◆ **THE DATA**:
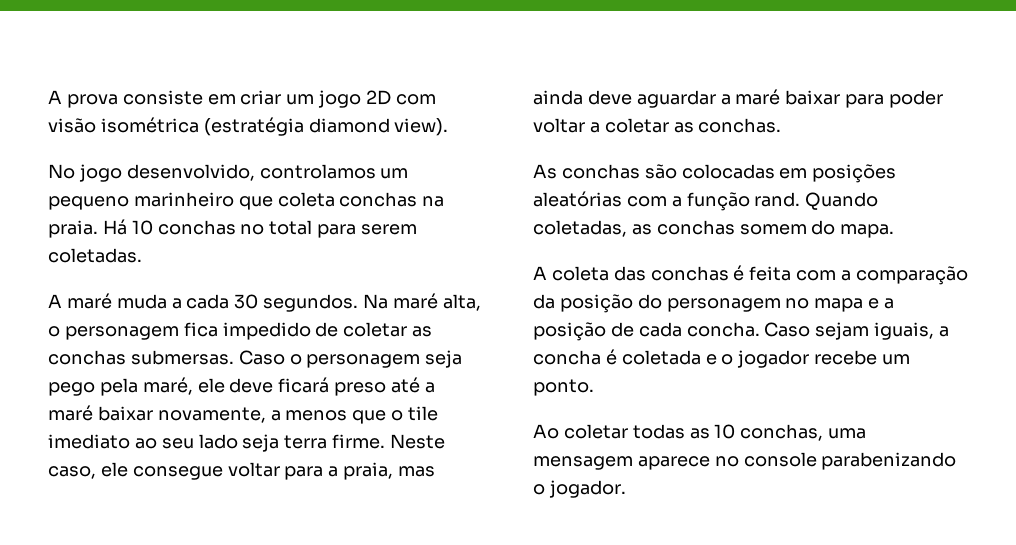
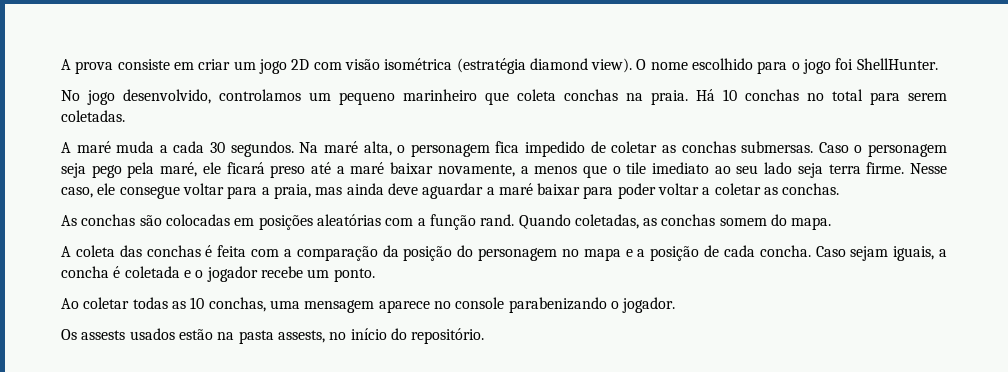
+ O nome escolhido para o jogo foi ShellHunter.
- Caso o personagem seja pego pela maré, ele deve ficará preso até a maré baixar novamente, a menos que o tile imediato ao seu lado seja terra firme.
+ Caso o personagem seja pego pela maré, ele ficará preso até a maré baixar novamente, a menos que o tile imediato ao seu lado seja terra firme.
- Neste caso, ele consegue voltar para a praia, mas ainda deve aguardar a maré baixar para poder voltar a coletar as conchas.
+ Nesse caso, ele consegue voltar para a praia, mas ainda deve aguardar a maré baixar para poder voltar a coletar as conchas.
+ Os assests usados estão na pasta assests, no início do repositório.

◆ **WHAT THE TASK ASKS**: Scan the data above for the string "deve". Copy every line in which it appears.

◆ **SOLUTION FOR THIS PROBLEM**:
- Caso o personagem seja pego pela maré, ele deve ficará preso até a maré baixar novamente, a menos que o tile imediato ao seu lado seja terra firme.
- Neste caso, ele consegue voltar para a praia, mas ainda deve aguardar a maré baixar para poder voltar a coletar as conchas.
+ Nesse caso, ele consegue voltar para a praia, mas ainda deve aguardar a maré baixar para poder voltar a coletar as conchas.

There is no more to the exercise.